I am a new poster and this thread is of interest to me.

I wish to develop a four acre field that adjoins my other hay, but has been left to its own devices for years. Like the gentleman above, I have bushhogged it for three years and have removed the woody shrubs (nasty thorny stuff). What's left is prairie grass and wildflowers. I believe it to be bluestem gramma. I am guessing that's not a favored hay.

Anyhoo, I would like to plant Bahia and have that the dominant plant in this field.

My question is how to do this. Do I glycol the field and then plant? How is this done, i.e is this a disking process before planting? Do you plant and then drag it?

Any help is greatly appreciated. I am in NE Texas, sandy soil, 7.7 ph (alkaline)

Best,

Jerry


----------



## Hugh (Sep 23, 2013)

Borrow/rent/buy a frail mower. Chop it up into small pieces. Wait 2-3 weeks for the field to regrow to 6-8 inches. Spray the field with round-up. Wait another 10 days and mow it again. Wait another 2-3 weeks to germinate the remanding seeds and regrow what is left and respray with round-up. At this point you are probably 95% weed/brush free.


----------



## luke strawwalker (Jul 31, 2014)

Gabrovic said:


> Hi Folks,
> 
> I am a new poster and this thread is of interest to me.
> 
> ...


What do you intend to do with the hay?? If you're feeding your own livestock, what's there might be just the ticket, or good enough. You probably want to take some samples and pics or something and talk to your extension guy or knowledgeable farm supply dealer and figure out exactly what you have, what your goals are, what livestock you're planning to feed (or whom you plan to sell to) and figure out where to go from there. Glyphosating (Round-up) everything (not "glycol"-- that's antifreeze LOL) might not be your best option. If you're talking to salesmen, get a diversity of opinions so you're not as likely to fall victim to some guy who wants to sell you some high-dollar seed and stuff that you don't really need. That's where the extension guys, who aren't trying to sell you anything, will give you the most objective answer. It's also a good idea to talk to other guys in the area with similar goals and see what their experience and recommendations are, what they're growing, etc. Never hurts to get a diversity of opinions.

That's where I'd recommend starting off, anyway...
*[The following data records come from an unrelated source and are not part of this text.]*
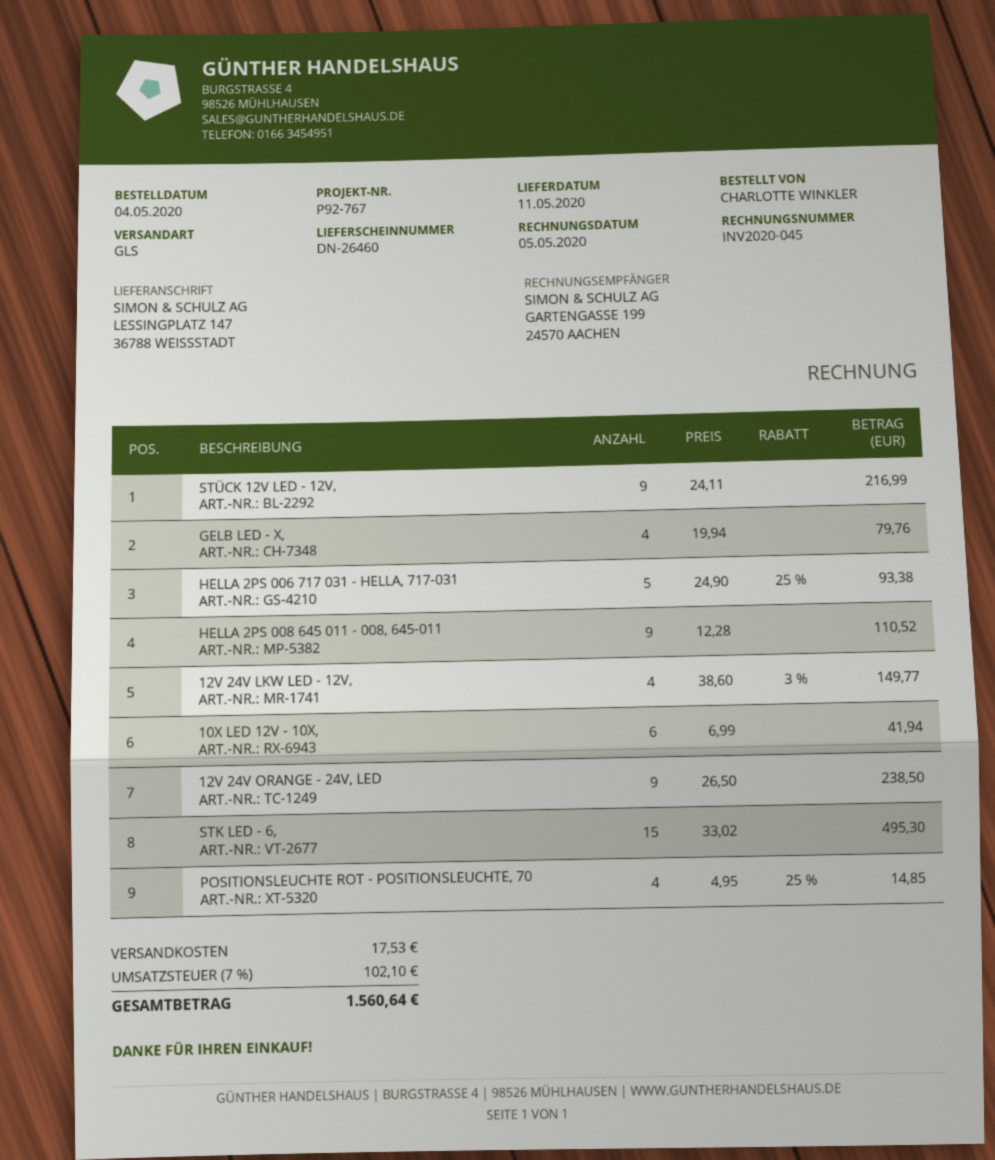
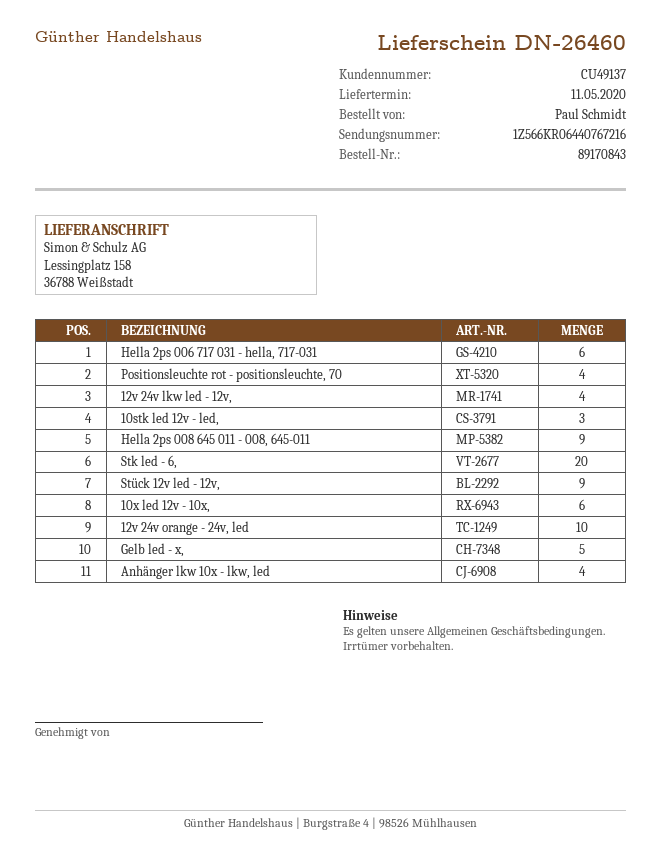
ordered by: CHARLOTTE WINKLER -> Paul Schmidt
ship to: LESSINGPLATZ 147, 36788 WEISSSTADT -> Lessingplatz 158, 36788 Weißstadt
GELB LED - X,: 4 -> 5
HELLA 2PS 006 717 031 - HELLA, 717-031: 5 -> 6
12V 24V ORANGE - 24V, LED: 9 -> 10
STK LED - 6,: 15 -> 20
10stk led 12v - led,: none -> 3
Anhänger lkw 10x - lkw, led: none -> 4

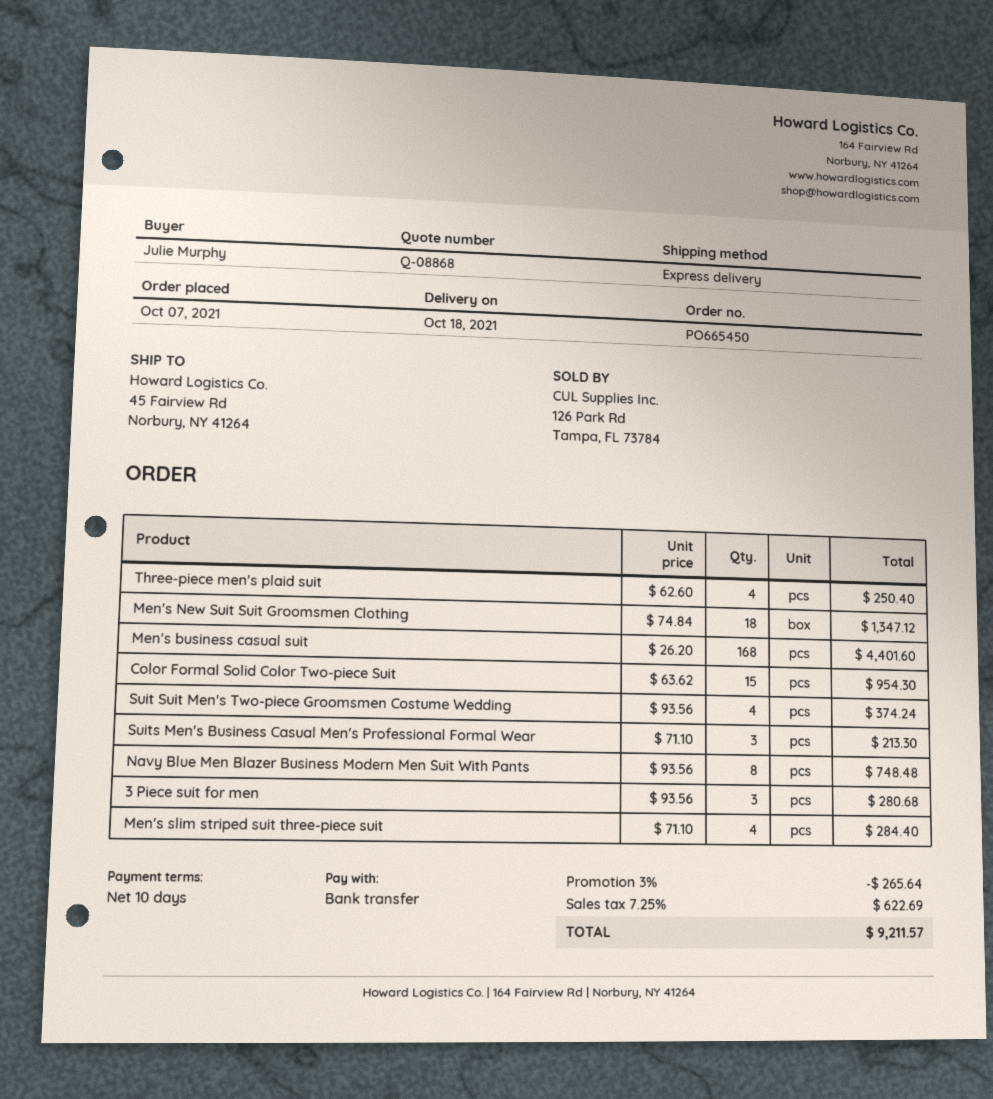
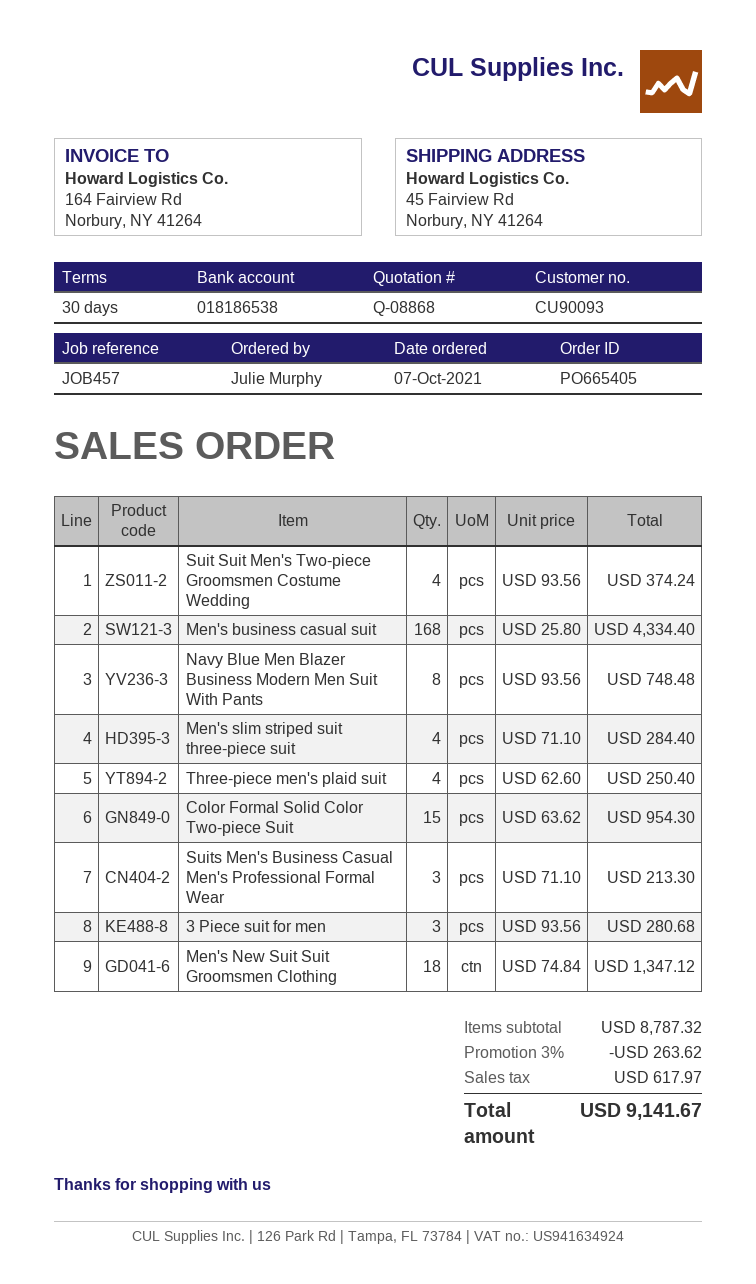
order number: PO665450 -> PO665405
payment terms: 10 days -> 30 days
Men's business casual suit: 168 x 26.20 = 4401.60 -> 168 x 25.80 = 4334.40
discount: 3% = 265.64 -> 3% = 263.62
tax: 622.69 -> 617.97
total: 9211.57 -> 9141.67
later and good luck! OL JR


----------



## rajela (Feb 15, 2014)

Gabrovic said:


> Hi Folks,
> 
> I am a new poster and this thread is of interest to me.
> 
> ...


Where at in NE Texas????? Can you post a pic of what you are looking at now??


----------



## Gabrovic (Jul 6, 2012)

Thank you all. All good suggestions.

I live between Emory and Sulphur Springs in Hopkins County. We're getting good rains now, but we have had 4 serious droughts in 16 years (2011 was the worst). Lots of dead and dying trees.


----------